Como portuguesa, também eu anseio que todos estes indivíduos sejam extraditados e proibidos de entrar no meu país. E creio que é um desejo de pessoa normal, que não nem xenófobo nem racista.
2º Desemprego e diminuição dos direitos dos trabalhadores
Aqui os bandidos são outros. Falo das empresas que lucram com a existência de imigrantes ilegais.

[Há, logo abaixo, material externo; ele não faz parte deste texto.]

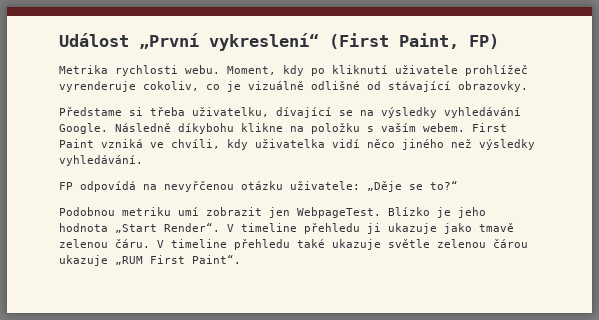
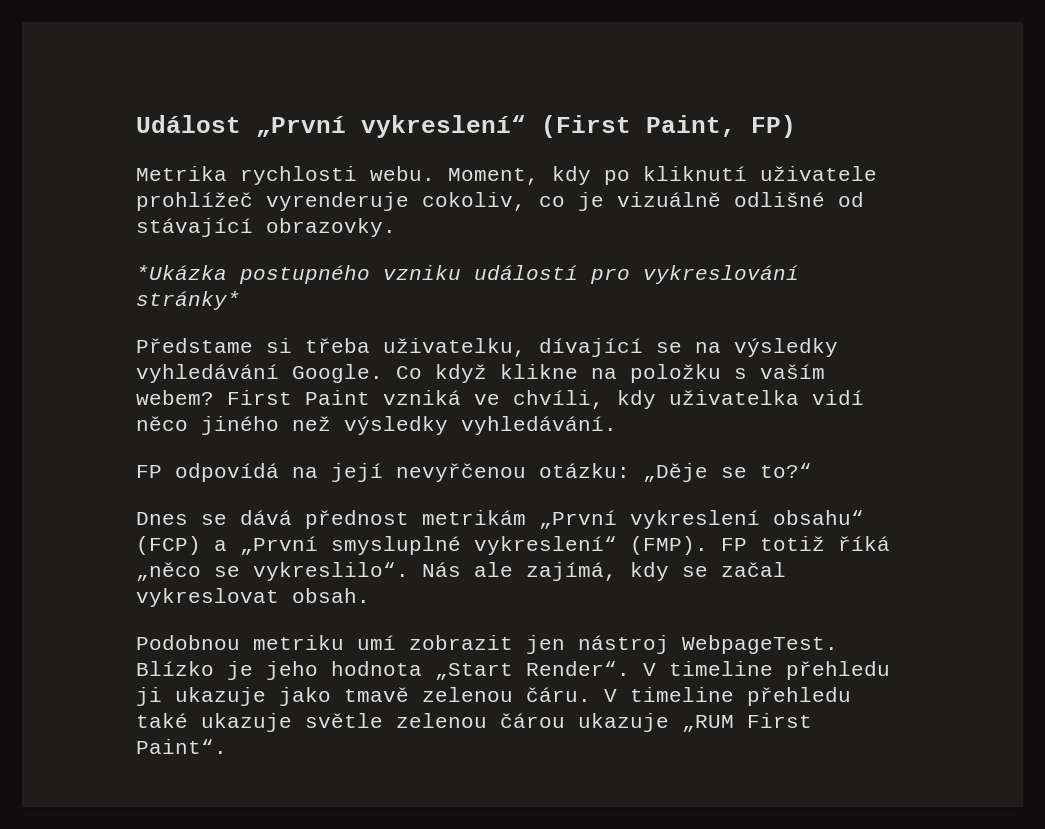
+ *Ukázka postupného vzniku událostí pro vykreslování stránky*
- Následně díkybohu klikne na položku s vaším webem.
+ Co když klikne na položku s vaším webem?
- FP odpovídá na nevyřčenou otázku uživatele: „Děje se to?“
+ FP odpovídá na její nevyřčenou otázku: „Děje se to?“
+ Dnes se dává přednost metrikám „První vykreslení obsahu“ (FCP) a „První smysluplné vykreslení“ (FMP). FP totiž říká „něco se vykreslilo“. Nás ale zajímá, kdy se začal vykreslovat obsah.
- Podobnou metriku umí zobrazit jen WebpageTest.
+ Podobnou metriku umí zobrazit jen nástroj WebpageTest.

Durante gerações tem-se travado incessantemente uma árdua luta para que o Estado e as empresas reconheçam os direitos dos trabalhadores. É uma luta muitas vezes inglória, onde cada migalhinha conquistada é uma vitória. Vitórias que se perdem com os imigrantes ilegais. Porquê? Porque para agir legalmente o empregador não pode pagar menos que o ordenado mínimo, tem que descontar para a segurança social e para as finanças, tem que ter folgas, férias, subsídio de férias e de natal, tem que ter condições de trabalho, horário definido que não ultrapasse as 40 horas semanais, tem que dar formação, contrato de trabalho, subsídio de alimentação e de transporte. Tem que ter tudo isso.
Com a abundância de ilegais tudo isso vai para o ralo. O ilegal está desesperado, disposto a tudo, a prescindir dos direitos, aceita um ordenado menor que o legal, trabalha mais horas e tudo com um sorriso porque tem medo que o patrão o delate e seja desportado.
Na sua ignorância o imigrante ilegal vem desmoronar o que demorou tanto a ser construído, com sacrifício de tantos. Vem obrigar qualquer um a prescindir dos seus direitos, se quiser trabalhar, porque os patrões, aqueles que não têm escrúpulos, chantageiam as pessoas dizendo: "Se não estás contente azar o teu, arranjo dezenas de imigrantes que façam o trabalho por menos.".
O texto já vai muito longo. Espero não ter ofendido ninguém, mas como já disse estou aqui para descrever a realidade com honestidade e sem pudor.